# ABOUT THIS TASK
Would you repeat word for word the lines of the listing that follows, from the one with "the various stakeholders." up to and including the one with "- The stratified", and leave out the images?

──────────

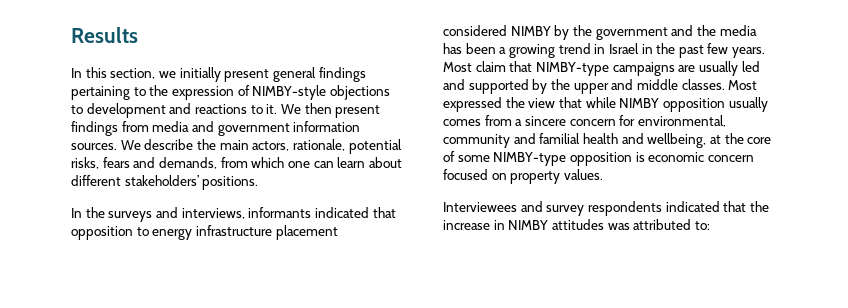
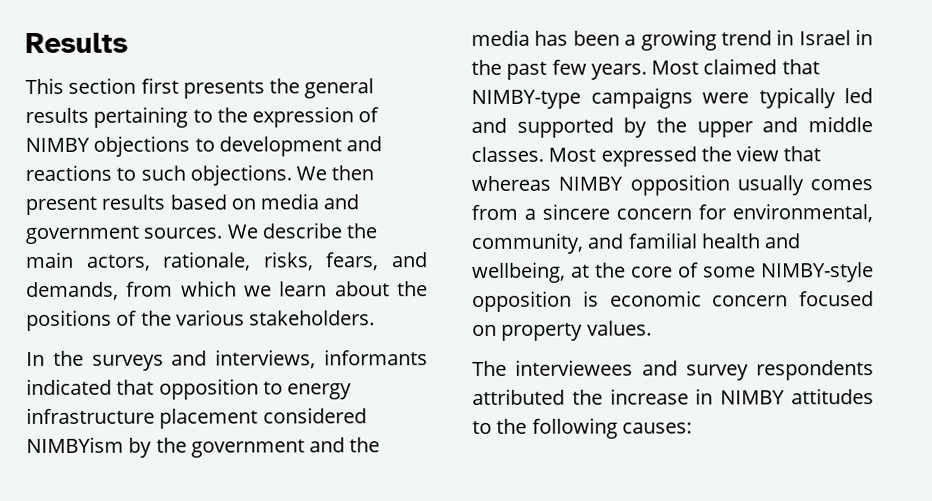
- In this section, we initially present general findings pertaining to the expression of NIMBY-style objections to development and reactions to it.
+ This section first presents the general results pertaining to the expression of NIMBY objections to development and reactions to such objections.
- We then present findings from media and government information sources.
+ We then present results based on media and government sources.
- We describe the main actors, rationale, potential risks, fears and demands, from which one can learn about different stakeholders’ positions.
+ We describe the main actors, rationale, risks, fears, and demands, from which we learn about the positions of the various stakeholders.
- In the surveys and interviews, informants indicated that opposition to energy infrastructure placement considered NIMBY by the government and the media has been a growing trend in Israel in the past few years.
+ In the surveys and interviews, informants indicated that opposition to energy infrastructure placement considered NIMBYism by the government and the media has been a growing trend in Israel in the past few years.
- Most claim that NIMBY-type campaigns are usually led and supported by the upper and middle classes.
+ Most claimed that NIMBY-type campaigns were typically led and supported by the upper and middle classes.
- Most expressed the view that while NIMBY opposition usually comes from a sincere concern for environmental, community and familial health and wellbeing, at the core of some NIMBY-type opposition is economic concern focused on property values.
+ Most expressed the view that whereas NIMBY opposition usually comes from a sincere concern for environmental, community, and familial health and wellbeing, at the core of some NIMBY-style opposition is economic concern focused on property values.
- Interviewees and survey respondents indicated that the increase in NIMBY attitudes was attributed to:
+ The interviewees and survey respondents attributed the increase in NIMBY attitudes to the following causes:

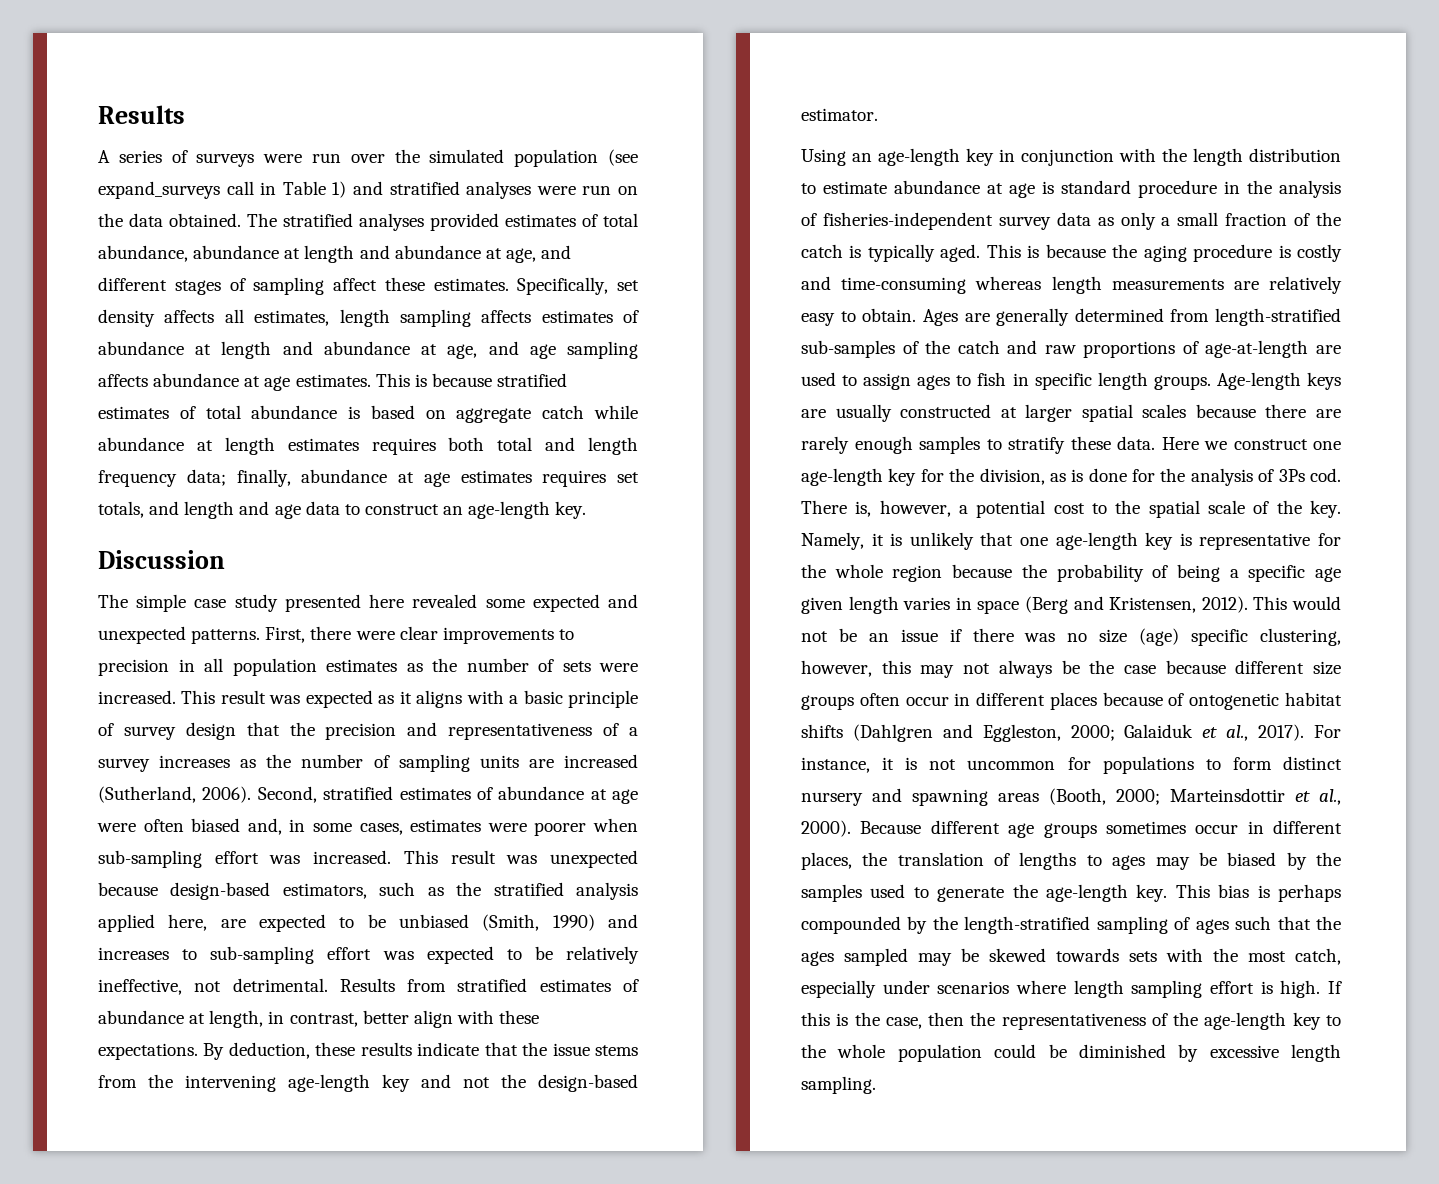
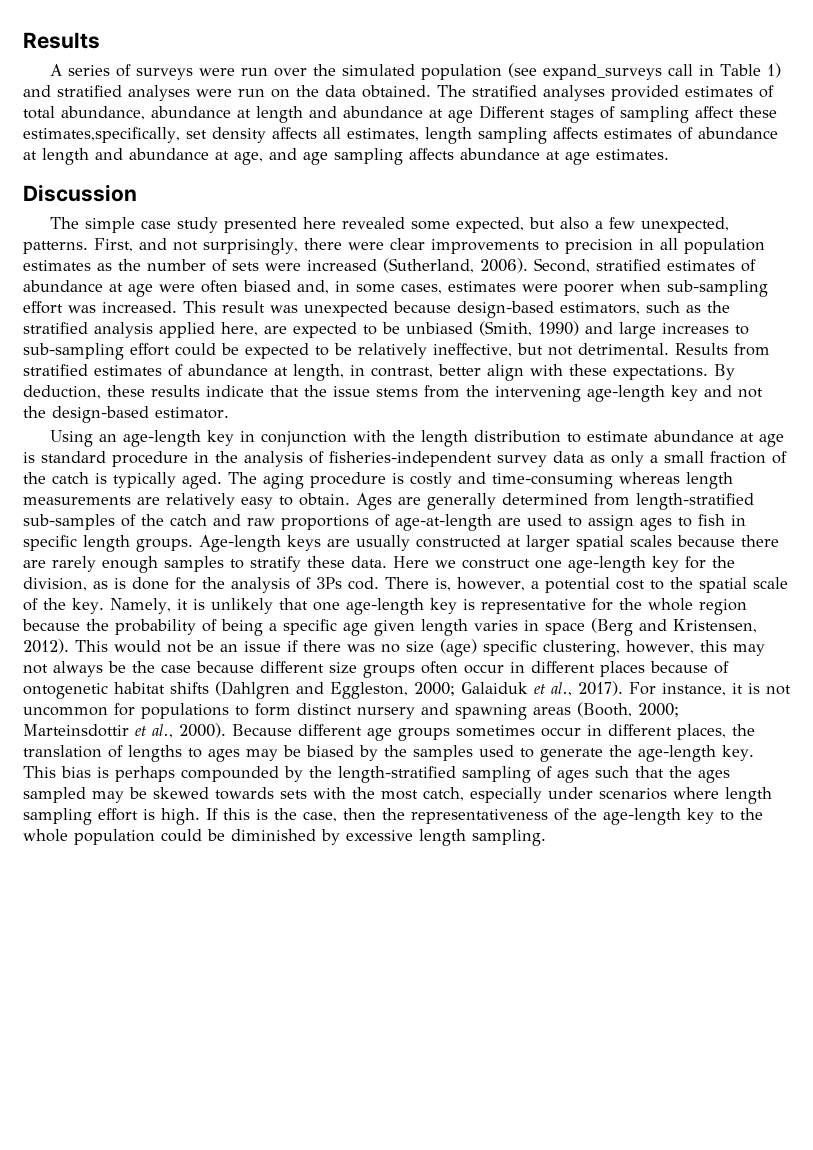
- The stratified analyses provided estimates of total abundance, abundance at length and abundance at age, and different stages of sampling affect these estimates. Specifically, set density affects all estimates, length sampling affects estimates of abundance at length and abundance at age, and age sampling affects abundance at age estimates. This is because stratified estimates of total abundance is based on aggregate catch while abundance at length estimates requires both total and length frequency data; finally, abundance at age estimates requires set totals, and length and age data to construct an age-length key.
+ The stratified analyses provided estimates of total abundance, abundance at length and abundance at age Different stages of sampling affect these estimates,specifically, set density affects all estimates, length sampling affects estimates of abundance at length and abundance at age, and age sampling affects abundance at age estimates.
- The simple case study presented here revealed some expected and unexpected patterns. First, there were clear improvements to precision in all population estimates as the number of sets were increased. This result was expected as it aligns with a basic principle of survey design that the precision and representativeness of a survey increases as the number of sampling units are increased (Sutherland, 2006).
+ The simple case study presented here revealed some expected, but also a few unexpected, patterns. First, and not surprisingly, there were clear improvements to precision in all population estimates as the number of sets were increased (Sutherland, 2006).
- This result was unexpected because design-based estimators, such as the stratified analysis applied here, are expected to be unbiased (Smith, 1990) and increases to sub-sampling effort was expected to be relatively ineffective, not detrimental.
+ This result was unexpected because design-based estimators, such as the stratified analysis applied here, are expected to be unbiased (Smith, 1990) and large increases to sub-sampling effort could be expected to be relatively ineffective, but not detrimental.
- This is because the aging procedure is costly and time-consuming whereas length measurements are relatively easy to obtain.
+ The aging procedure is costly and time-consuming whereas length measurements are relatively easy to obtain.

──────────

# YOUR RESPONSE
+ We describe the main actors, rationale, risks, fears, and demands, from which we learn about the positions of the various stakeholders.
- In the surveys and interviews, informants indicated that opposition to energy infrastructure placement considered NIMBY by the government and the media has been a growing trend in Israel in the past few years.
+ In the surveys and interviews, informants indicated that opposition to energy infrastructure placement considered NIMBYism by the government and the media has been a growing trend in Israel in the past few years.
- Most claim that NIMBY-type campaigns are usually led and supported by the upper and middle classes.
+ Most claimed that NIMBY-type campaigns were typically led and supported by the upper and middle classes.
- Most expressed the view that while NIMBY opposition usually comes from a sincere concern for environmental, community and familial health and wellbeing, at the core of some NIMBY-type opposition is economic concern focused on property values.
+ Most expressed the view that whereas NIMBY opposition usually comes from a sincere concern for environmental, community, and familial health and wellbeing, at the core of some NIMBY-style opposition is economic concern focused on property values.
- Interviewees and survey respondents indicated that the increase in NIMBY attitudes was attributed to:
+ The interviewees and survey respondents attributed the increase in NIMBY attitudes to the following causes:

- The stratified analyses provided estimates of total abundance, abundance at length and abundance at age, and different stages of sampling affect these estimates. Specifically, set density affects all estimates, length sampling affects estimates of abundance at length and abundance at age, and age sampling affects abundance at age estimates. This is because stratified estimates of total abundance is based on aggregate catch while abundance at length estimates requires both total and length frequency data; finally, abundance at age estimates requires set totals, and length and age data to construct an age-length key.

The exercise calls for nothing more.